### Your assignment
Whenever a line in the records below contains "bottom", pick it out.

### Data for review

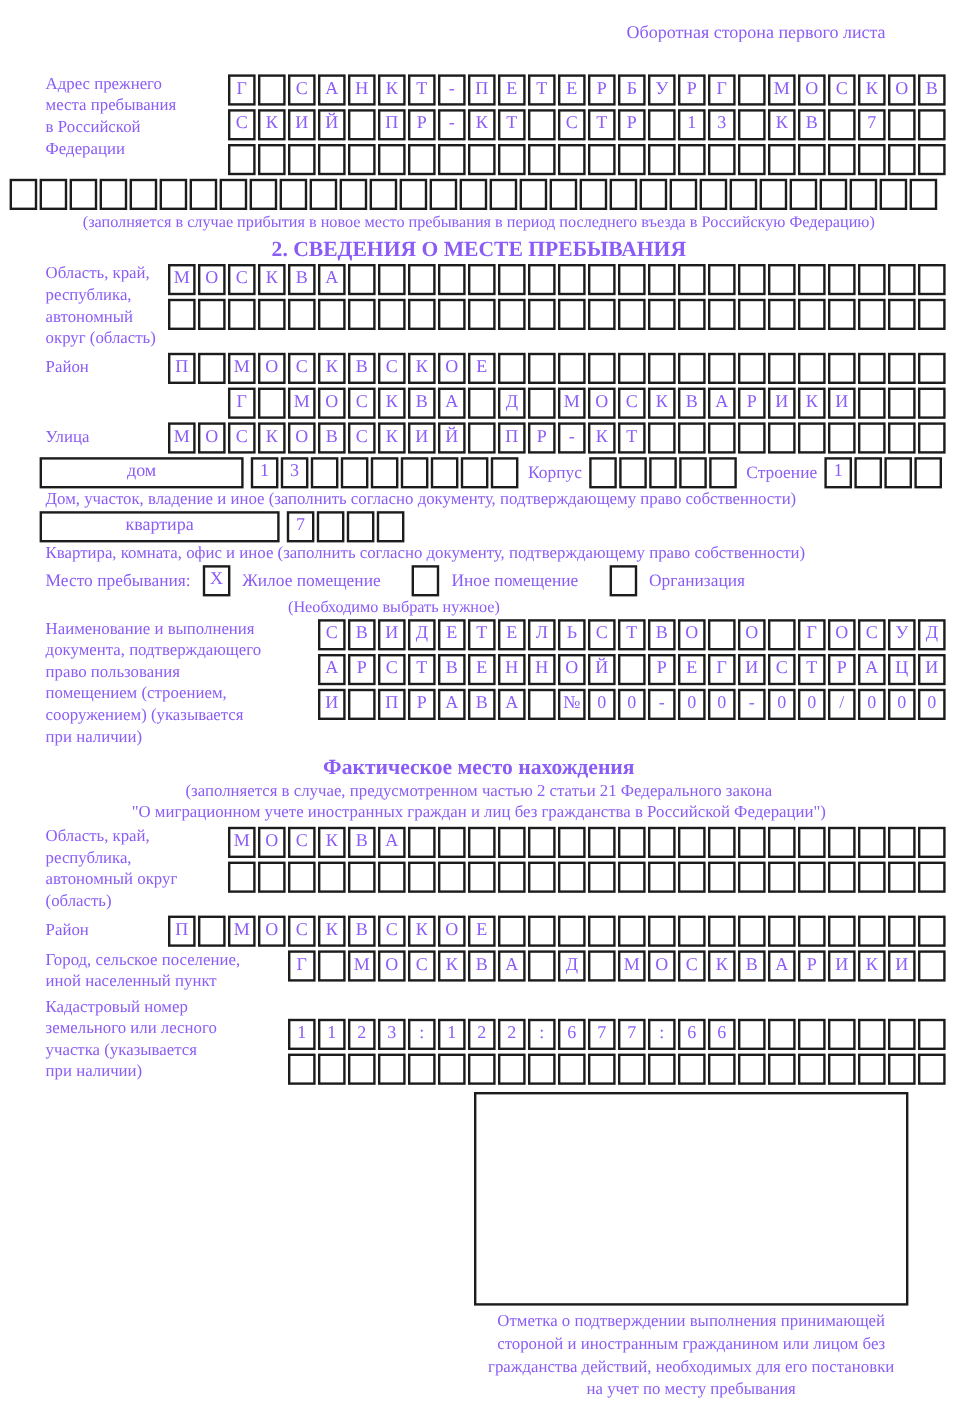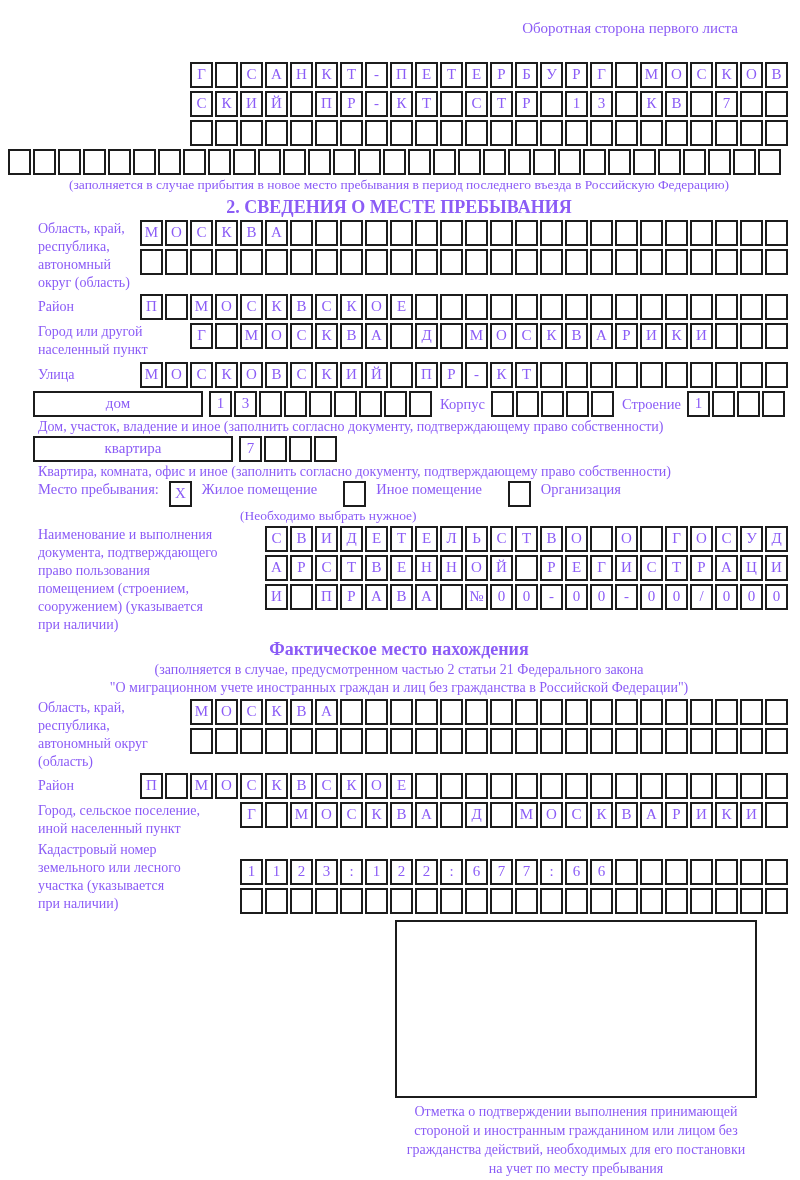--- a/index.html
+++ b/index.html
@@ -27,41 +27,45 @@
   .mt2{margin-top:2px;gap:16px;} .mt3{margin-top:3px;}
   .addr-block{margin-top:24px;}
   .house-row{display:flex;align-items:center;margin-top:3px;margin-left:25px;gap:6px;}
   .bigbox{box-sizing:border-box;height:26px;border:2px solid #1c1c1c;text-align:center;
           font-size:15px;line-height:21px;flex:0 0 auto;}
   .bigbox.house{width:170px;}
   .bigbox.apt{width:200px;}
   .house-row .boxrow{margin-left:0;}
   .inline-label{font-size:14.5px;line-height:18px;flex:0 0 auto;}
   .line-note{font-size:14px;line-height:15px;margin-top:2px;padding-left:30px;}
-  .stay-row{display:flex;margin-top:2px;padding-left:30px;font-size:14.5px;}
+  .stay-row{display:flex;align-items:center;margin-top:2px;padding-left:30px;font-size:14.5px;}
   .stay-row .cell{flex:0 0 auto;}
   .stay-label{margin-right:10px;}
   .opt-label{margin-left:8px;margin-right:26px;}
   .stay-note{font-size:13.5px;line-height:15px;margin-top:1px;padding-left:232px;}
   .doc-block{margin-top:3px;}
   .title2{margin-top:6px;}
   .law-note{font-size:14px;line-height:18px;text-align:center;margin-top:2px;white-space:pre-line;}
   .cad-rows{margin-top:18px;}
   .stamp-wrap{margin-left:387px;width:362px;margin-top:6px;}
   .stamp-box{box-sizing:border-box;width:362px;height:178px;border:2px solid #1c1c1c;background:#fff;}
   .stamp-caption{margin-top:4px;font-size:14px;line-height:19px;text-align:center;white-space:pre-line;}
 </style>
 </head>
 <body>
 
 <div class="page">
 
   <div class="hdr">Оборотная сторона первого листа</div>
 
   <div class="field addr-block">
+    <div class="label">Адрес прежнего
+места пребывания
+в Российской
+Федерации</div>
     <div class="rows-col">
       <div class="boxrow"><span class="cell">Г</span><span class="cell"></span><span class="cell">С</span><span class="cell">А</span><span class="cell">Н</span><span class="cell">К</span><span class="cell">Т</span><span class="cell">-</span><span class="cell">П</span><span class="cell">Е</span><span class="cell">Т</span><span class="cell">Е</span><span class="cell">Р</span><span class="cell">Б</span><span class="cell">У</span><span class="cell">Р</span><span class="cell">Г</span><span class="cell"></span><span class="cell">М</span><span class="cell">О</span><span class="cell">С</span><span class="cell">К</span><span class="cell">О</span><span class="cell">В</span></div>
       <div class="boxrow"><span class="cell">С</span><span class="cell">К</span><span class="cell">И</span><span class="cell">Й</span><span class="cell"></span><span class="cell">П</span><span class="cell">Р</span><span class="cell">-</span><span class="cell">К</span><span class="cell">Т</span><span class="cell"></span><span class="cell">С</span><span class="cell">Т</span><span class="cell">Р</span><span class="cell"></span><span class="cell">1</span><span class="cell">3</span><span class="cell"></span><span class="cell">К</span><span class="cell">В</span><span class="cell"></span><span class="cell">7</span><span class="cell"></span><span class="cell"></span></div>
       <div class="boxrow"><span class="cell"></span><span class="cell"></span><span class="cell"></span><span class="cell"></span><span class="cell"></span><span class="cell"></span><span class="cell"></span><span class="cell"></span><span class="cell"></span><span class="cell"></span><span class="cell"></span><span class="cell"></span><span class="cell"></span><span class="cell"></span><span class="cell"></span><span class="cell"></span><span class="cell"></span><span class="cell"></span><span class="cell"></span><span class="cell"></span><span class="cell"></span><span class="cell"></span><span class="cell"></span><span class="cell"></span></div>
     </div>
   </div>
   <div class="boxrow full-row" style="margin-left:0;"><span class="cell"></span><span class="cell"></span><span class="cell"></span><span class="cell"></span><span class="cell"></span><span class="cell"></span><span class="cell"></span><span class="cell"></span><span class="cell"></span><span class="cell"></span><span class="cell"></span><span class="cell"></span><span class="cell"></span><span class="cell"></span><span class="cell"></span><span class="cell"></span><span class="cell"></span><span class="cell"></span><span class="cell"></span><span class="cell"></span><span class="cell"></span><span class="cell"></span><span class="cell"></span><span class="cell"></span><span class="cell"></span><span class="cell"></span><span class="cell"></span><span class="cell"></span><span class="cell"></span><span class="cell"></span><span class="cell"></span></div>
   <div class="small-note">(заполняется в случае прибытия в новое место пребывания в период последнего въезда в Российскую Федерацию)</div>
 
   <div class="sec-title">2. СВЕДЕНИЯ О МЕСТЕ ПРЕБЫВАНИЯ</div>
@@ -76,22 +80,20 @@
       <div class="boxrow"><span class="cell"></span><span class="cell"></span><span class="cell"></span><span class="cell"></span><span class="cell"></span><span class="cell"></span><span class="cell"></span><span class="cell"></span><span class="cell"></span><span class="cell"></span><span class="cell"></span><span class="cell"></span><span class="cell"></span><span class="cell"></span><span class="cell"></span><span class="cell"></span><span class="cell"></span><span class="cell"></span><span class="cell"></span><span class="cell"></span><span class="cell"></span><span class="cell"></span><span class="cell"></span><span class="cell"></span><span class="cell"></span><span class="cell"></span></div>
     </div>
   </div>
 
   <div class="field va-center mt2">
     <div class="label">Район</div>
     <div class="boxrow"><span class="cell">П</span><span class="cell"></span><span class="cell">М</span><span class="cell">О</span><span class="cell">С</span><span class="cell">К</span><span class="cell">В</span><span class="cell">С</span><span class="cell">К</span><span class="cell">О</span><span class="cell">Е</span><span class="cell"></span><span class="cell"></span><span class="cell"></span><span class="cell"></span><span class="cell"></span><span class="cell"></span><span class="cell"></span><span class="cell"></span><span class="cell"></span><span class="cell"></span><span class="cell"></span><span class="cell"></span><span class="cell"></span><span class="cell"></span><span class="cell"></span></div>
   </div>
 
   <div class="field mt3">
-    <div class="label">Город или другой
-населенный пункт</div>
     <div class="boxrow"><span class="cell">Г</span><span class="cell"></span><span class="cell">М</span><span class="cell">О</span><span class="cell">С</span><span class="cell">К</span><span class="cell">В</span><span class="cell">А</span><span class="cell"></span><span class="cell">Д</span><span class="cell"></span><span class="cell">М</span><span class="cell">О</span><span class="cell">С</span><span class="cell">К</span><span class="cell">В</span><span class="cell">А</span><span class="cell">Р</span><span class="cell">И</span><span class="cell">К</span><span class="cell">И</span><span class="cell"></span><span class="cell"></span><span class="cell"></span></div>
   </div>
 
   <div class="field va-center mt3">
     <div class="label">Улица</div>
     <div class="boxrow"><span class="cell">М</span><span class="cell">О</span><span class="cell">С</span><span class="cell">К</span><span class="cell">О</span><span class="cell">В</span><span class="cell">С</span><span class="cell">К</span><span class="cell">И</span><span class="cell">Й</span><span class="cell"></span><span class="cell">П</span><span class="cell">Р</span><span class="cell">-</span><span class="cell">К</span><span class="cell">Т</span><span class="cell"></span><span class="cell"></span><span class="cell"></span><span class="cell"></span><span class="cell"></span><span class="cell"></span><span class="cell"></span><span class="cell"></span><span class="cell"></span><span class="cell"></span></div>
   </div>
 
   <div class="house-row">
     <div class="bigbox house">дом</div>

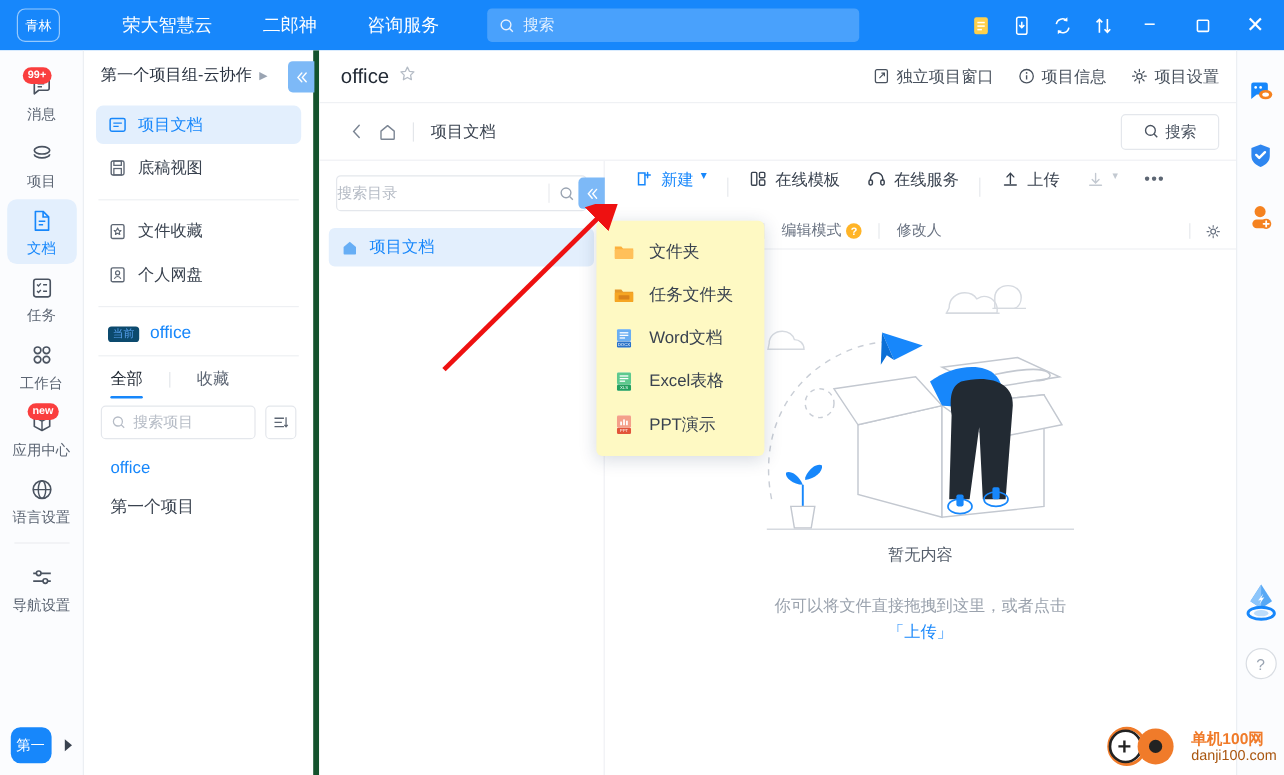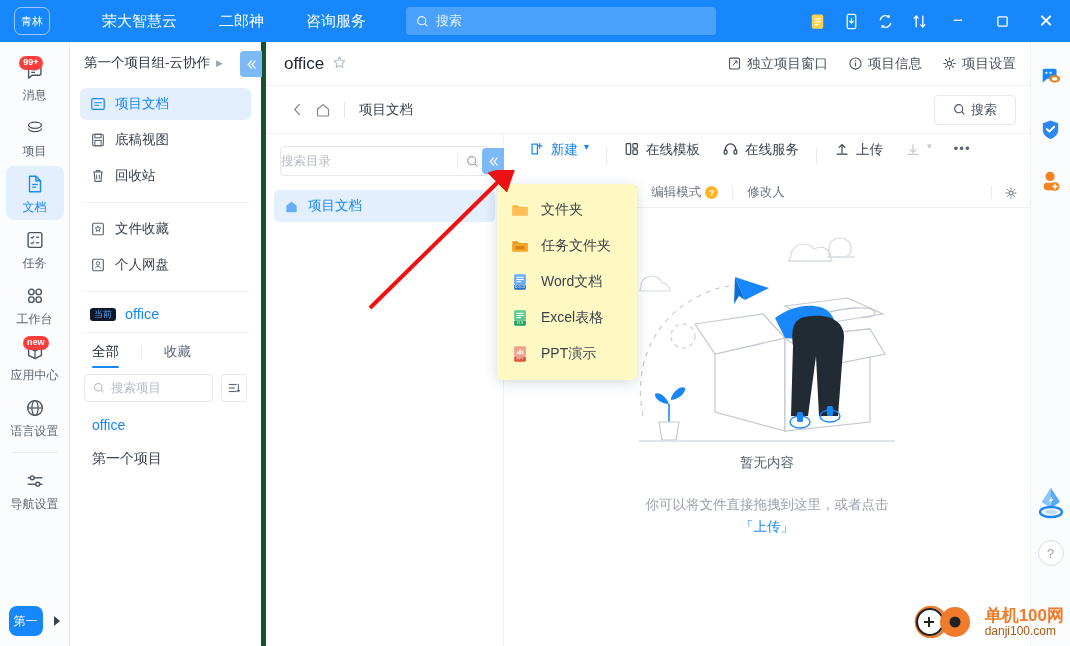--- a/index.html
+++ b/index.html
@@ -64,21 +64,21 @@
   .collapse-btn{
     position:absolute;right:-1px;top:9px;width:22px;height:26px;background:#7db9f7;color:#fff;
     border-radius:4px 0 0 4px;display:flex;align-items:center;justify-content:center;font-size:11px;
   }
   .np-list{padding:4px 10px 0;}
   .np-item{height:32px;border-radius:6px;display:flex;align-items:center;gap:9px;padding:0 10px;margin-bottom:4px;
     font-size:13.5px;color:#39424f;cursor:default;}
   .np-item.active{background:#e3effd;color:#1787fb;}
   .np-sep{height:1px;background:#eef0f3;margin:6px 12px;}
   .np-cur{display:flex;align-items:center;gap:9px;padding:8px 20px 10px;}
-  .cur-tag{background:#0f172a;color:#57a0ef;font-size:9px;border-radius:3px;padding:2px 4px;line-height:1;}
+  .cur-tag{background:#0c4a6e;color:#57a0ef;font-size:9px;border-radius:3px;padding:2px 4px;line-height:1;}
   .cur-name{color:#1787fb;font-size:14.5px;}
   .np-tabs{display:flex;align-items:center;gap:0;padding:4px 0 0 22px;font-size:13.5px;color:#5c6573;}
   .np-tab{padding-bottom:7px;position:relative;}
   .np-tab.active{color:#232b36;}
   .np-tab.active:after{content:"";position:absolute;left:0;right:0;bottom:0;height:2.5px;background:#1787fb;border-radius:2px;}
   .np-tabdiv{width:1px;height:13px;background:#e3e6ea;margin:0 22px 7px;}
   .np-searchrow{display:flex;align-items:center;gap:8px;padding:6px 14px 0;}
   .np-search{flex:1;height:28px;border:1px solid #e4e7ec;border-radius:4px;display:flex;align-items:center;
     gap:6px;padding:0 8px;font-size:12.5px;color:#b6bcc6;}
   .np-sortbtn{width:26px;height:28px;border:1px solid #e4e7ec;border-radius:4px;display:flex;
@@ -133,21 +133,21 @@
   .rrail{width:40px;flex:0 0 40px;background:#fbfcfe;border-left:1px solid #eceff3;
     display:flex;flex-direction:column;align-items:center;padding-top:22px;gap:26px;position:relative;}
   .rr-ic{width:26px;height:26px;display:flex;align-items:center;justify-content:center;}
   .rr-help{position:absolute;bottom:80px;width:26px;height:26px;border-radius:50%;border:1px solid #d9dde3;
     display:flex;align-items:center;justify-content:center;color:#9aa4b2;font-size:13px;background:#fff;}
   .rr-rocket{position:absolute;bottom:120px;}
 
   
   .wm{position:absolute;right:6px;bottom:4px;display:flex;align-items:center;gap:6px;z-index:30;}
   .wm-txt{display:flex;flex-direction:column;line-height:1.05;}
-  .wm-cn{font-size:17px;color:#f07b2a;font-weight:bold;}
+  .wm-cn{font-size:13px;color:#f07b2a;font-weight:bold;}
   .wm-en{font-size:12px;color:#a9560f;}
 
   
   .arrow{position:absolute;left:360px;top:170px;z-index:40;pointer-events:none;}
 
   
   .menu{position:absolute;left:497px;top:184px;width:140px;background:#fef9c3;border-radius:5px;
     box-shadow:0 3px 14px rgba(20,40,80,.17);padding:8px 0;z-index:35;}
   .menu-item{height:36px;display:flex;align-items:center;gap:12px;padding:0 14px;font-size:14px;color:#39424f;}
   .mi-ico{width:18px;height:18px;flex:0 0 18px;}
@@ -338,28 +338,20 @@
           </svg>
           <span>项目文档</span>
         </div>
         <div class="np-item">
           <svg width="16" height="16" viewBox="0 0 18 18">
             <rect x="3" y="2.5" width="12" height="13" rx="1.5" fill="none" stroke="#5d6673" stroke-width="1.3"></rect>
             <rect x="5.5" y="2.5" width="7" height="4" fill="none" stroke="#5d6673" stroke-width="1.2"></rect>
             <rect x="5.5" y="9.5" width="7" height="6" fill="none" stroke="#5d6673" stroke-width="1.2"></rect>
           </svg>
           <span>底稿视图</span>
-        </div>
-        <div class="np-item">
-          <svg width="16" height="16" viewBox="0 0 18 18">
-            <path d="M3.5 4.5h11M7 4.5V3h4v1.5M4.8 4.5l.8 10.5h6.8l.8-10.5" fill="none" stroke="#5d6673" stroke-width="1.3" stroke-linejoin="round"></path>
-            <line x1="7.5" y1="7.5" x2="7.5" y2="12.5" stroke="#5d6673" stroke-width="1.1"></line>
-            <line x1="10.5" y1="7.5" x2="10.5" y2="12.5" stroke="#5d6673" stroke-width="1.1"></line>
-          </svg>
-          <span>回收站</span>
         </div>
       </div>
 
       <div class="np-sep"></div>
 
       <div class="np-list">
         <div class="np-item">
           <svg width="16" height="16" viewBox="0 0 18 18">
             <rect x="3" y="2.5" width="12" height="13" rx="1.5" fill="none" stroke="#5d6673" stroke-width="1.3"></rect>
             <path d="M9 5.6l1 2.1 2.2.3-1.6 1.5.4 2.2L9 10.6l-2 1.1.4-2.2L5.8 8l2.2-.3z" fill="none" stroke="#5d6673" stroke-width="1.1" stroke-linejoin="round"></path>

### Completed exercise
   .np-item{height:32px;border-radius:6px;display:flex;align-items:center;gap:9px;padding:0 10px;margin-bottom:4px;
   .np-tab{padding-bottom:7px;position:relative;}
   .np-tab.active:after{content:"";position:absolute;left:0;right:0;bottom:0;height:2.5px;background:#1787fb;border-radius:2px;}
   .rr-help{position:absolute;bottom:80px;width:26px;height:26px;border-radius:50%;border:1px solid #d9dde3;
   .rr-rocket{position:absolute;bottom:120px;}
   .wm{position:absolute;right:6px;bottom:4px;display:flex;align-items:center;gap:6px;z-index:30;}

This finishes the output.